En suma, todas estas consideraciones de la ética de la salud nos permiten vislumbrar la importancia y alcances de la experiencia de "enfermar". La enfermedad puede destruir a la persona, pero puede también ser una experiencia de crecimiento personal.
Un segundo criterio tiene que ver con la concepción misma de la enfermedad. La enfermedad no es simplemente algo desagradable que sucede a la persona desde afuera (un ataque recibido desde el exterior). La enfermedad es parte de la persona, que a raíz de ello no puede actuar y realizarse en armonía y plenitud. La vida es un proceso dinámico que queda alterado, interrumpido o bloqueado por la enfermedad.
La perspectiva integral reconoce que la vida de la persona es un proceso de despliegue continuo, y la enfermedad la interrupción de este flujo. Una desarmonía en la vida se reflejará sintomáticamente en el cuerpo produciendo alguna forma de enfermedad. De hecho, se va constatando cada vez más que gran parte de las llamadas "enfermedades modernas" (cardiovasculares, diabetes, ciertos tipos de cáncer) están relacionadas con la angustia, la tensión o los conflictos y contradicciones del modo de vida actual.
Por otra parte, está cada vez más clara la tendencia a considerar los aspectos positivos de la enfermedad, no solo su lado negativo y dañino.
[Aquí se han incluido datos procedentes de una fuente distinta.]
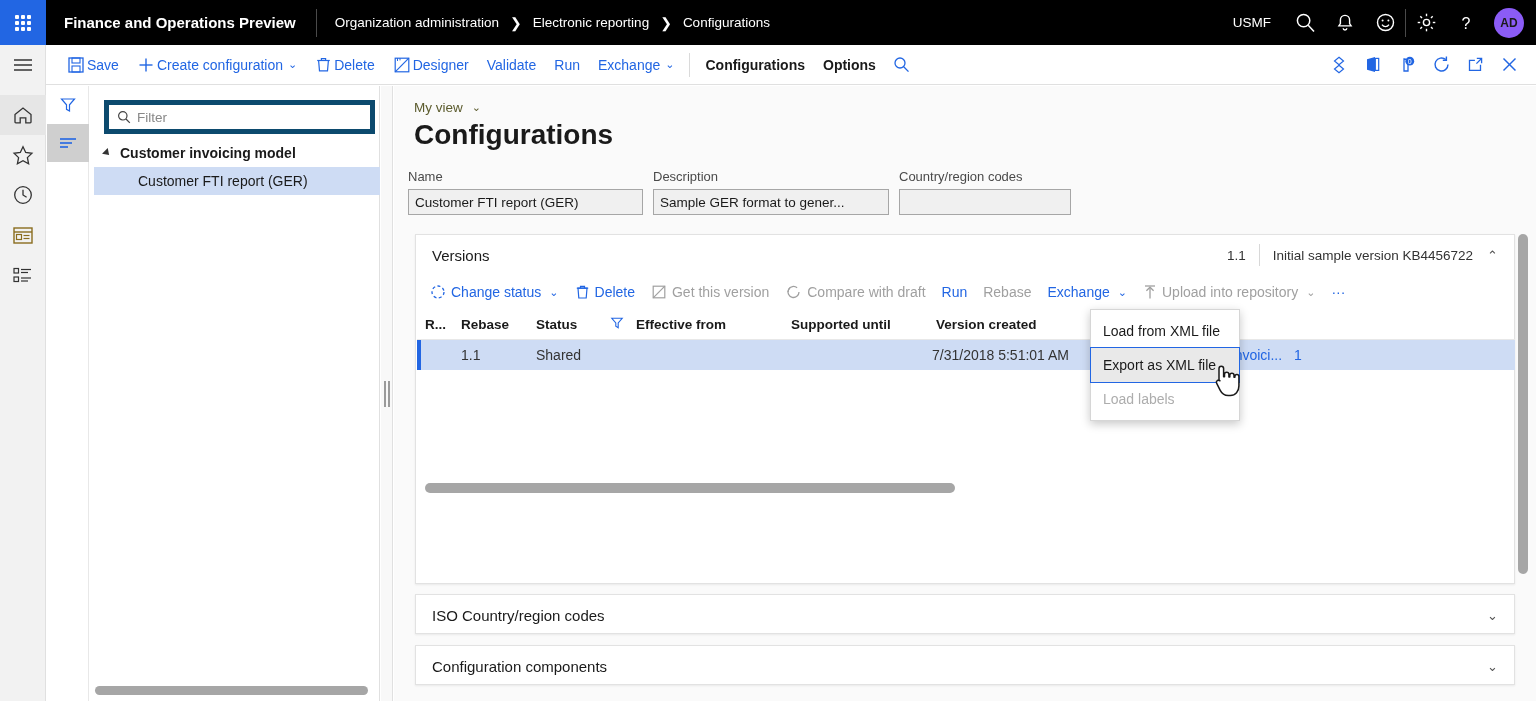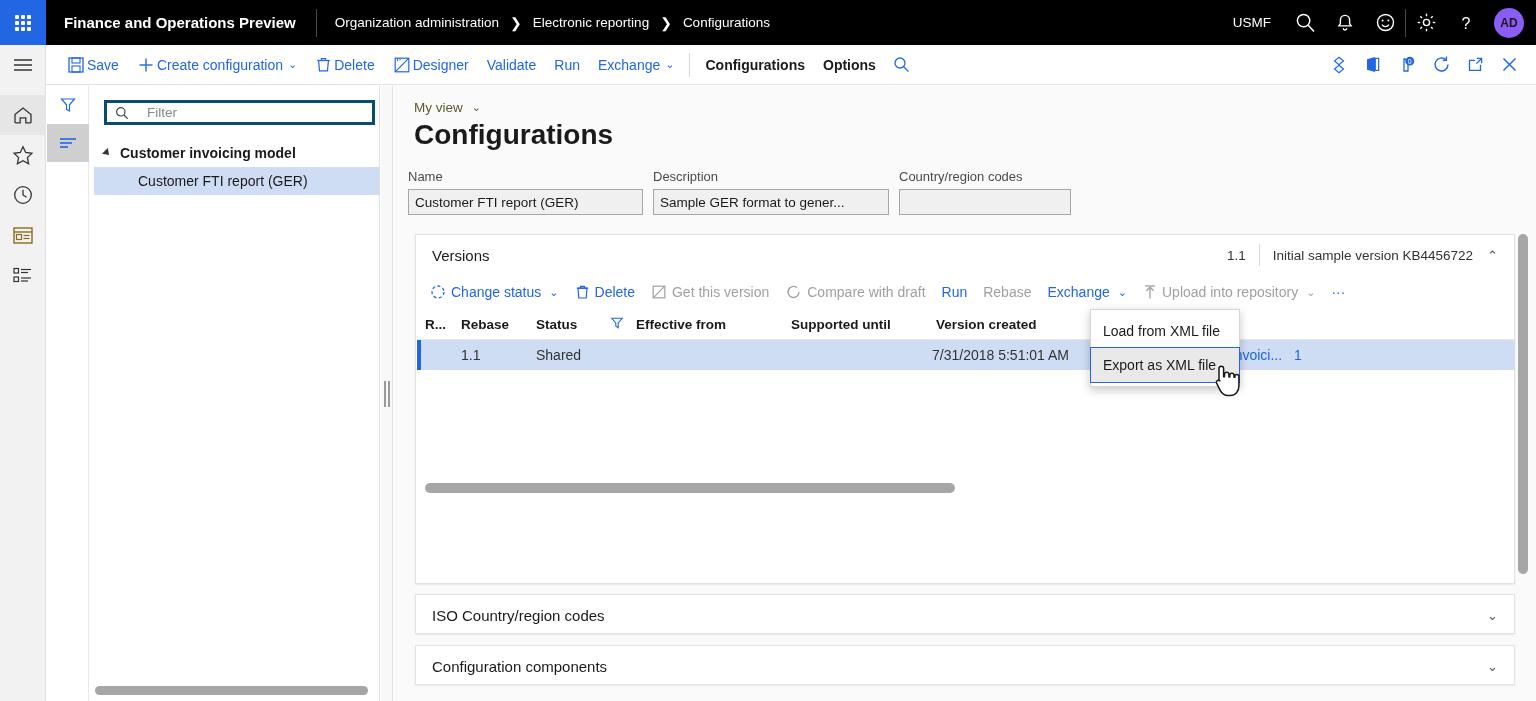--- a/index.html
+++ b/index.html
@@ -81,23 +81,23 @@
     position: absolute; left: 47px; top: 86px; width: 333px; height: 615px;
     background: #FFFFFF; border-right: 1px solid #E0E0E0;
   }
   .tp-sidebar {
     position: absolute; left: 0; top: 0; width: 42px; height: 615px;
     background: #FFFFFF; border-right: 1px solid #E8E8E8;
   }
   .tp-sb-btn { width: 42px; height: 38px; display: flex; align-items: center; justify-content: center; cursor: pointer; }
   .tp-sb-btn.sel { background: #CFCFCF; }
   .filterbox {
-    position: absolute; left: 57px; top: 14px; width: 271px; height: 25px;
-    border: 3px solid #0c4a6e; background: #FFFFFF;
-    display: flex; align-items: center; padding-left: 8px; cursor: text; gap: 12px;
+    position: absolute; left: 57px; top: 14px; width: 271px; height: 34px;
+    border: 5px solid #0c4a6e; background: #FFFFFF;
+    display: flex; align-items: center; padding-left: 8px; cursor: text;
   }
   .filterbox input {
     border: none; outline: none; font-size: 13.5px; font-family: inherit;
     color: #1a1a1a; width: 225px; margin-left: 6px; background: transparent;
   }
   .filterbox input::placeholder { color: #888; }
   .tree { position: absolute; left: 47px; top: 53px; width: 286px; }
   .tree-node {
     display: flex; align-items: center; height: 28px; font-size: 14px;
     color: #1a1a1a; padding-left: 10px; cursor: pointer;
@@ -630,20 +630,21 @@
     </div>
 
     <div class="main-vscroll">
         <i></i>
       </div>
   </div>
 
   <div class="menu">
     <div class="menu-item">Load from XML file</div>
     <div class="menu-item hl">Export as XML file</div>
+    <div class="menu-item dis">Load labels</div>
   </div>
 
   <div class="cursor-hand">
     <svg width="34" height="40" viewBox="0 0 34 40">
       <path d="M9 20.5V8.6a2.3 2.3 0 014.6 0v8.1h.9v-2.2a2.2 2.2 0 014.4 0v2.4h.9v-1.6a2.1 2.1 0 014.2 0v1.9h.9v-.7a2 2 0 014 0v9.6c0 5.2-3.4 9.4-8.6 9.4h-2.1c-4 0-6.4-2-8.1-5.4l-3.5-6.9a2.1 2.1 0 013.4-2.4z" fill="#ffffff" stroke="#1a1a1a" stroke-width="1.5" stroke-linejoin="round"></path>
     </svg>
   </div>
 
 </div>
La enfermedad no es solo un "enemigo"; puede ser también expresión de la sabiduría del cuerpo que reacciona y pone en marcha un complejo sistema de alarma para que la persona reoriente su vida de una forma más sana. La enfermedad será entonces un mensaje, una retroalimentación del proceso vital que nos informa de algo que turba la armonía y nos impele a actuar de forma más consciente, a tomar parte activa en el desarrollo del propio bienestar y a asumir esa responsabilidad.
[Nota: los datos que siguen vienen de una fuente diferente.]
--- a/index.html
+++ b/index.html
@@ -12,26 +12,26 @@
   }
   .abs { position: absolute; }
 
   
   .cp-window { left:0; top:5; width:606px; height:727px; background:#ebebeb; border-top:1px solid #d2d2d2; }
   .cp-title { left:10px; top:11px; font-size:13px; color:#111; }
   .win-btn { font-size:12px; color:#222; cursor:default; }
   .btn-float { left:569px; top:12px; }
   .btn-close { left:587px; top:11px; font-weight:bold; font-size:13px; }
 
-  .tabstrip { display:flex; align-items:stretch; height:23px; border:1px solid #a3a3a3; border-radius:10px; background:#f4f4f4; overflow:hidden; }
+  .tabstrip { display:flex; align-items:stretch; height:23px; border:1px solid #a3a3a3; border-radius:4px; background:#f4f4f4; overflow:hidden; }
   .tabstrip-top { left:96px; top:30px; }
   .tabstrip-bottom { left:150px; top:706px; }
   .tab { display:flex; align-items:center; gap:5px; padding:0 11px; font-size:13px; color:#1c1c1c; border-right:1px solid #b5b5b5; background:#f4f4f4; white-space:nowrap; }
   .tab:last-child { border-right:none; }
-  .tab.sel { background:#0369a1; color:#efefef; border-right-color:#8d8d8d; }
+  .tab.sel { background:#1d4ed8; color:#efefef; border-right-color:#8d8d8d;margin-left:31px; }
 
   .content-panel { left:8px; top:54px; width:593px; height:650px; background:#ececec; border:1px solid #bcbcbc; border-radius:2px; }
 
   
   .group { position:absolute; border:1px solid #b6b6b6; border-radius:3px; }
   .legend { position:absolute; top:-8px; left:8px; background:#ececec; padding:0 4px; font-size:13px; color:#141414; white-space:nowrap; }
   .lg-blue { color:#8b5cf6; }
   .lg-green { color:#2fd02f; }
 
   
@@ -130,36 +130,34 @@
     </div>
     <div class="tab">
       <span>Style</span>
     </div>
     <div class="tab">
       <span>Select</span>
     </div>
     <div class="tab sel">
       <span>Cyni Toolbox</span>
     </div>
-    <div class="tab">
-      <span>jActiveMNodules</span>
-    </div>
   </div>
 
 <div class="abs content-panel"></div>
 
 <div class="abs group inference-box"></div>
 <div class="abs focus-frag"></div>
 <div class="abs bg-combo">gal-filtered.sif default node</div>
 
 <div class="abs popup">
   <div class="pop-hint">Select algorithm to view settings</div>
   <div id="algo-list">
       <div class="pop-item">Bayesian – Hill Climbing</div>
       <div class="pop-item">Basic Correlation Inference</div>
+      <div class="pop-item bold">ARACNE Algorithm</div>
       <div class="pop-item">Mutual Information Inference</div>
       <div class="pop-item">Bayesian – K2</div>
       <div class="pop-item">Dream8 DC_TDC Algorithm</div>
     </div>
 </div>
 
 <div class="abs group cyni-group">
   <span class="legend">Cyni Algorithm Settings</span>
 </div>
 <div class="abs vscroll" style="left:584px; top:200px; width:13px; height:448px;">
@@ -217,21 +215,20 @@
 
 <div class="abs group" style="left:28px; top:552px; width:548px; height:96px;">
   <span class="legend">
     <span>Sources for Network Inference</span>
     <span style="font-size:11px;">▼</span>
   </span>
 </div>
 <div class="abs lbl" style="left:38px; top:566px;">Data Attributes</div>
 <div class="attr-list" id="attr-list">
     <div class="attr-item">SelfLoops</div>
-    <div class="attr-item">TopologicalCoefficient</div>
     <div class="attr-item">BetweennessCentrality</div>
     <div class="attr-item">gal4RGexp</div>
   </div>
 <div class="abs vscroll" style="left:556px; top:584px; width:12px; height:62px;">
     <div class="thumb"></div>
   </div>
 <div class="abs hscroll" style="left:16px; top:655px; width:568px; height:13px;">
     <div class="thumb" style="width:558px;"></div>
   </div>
En esta óptica, la inspiración cristiana afirma la fuerza saludable de la fe; es decir, la fe cristiana está llamada a ser estímulo, consuelo, esperanza que ayude al enfermo a vivir su enfermedad como lugar de renovación y crecimiento humano y cristiano. En este sentido, nos recuerda que para vivir y amar la propia vida de forma sana, el individuo necesita sentirse apreciado y amado incondicionalmente por alguien, y no solo por sus logros o méritos, sino sencillamente por lo que es. La fe en Dios y en su amor incondicional y gratuito ofrece al creyente, por tanto, una experiencia básica para la sanación, que puede resumirse en los siguientes términos: "Yo soy amado no porque soy bueno, santo y sin pecado, sino porque Dios es bueno y ama de manera incondicional y gratuita".
En el Día Mundial de la Salud, es bueno recordar esta visión integral de la enfermedad, porque puede enseñarnos no solo el arte de una vida sana, sino también el hecho de que la enfermedad puede constituirse en una oportunidad para liberar de lo que impide el despliegue sano de la persona.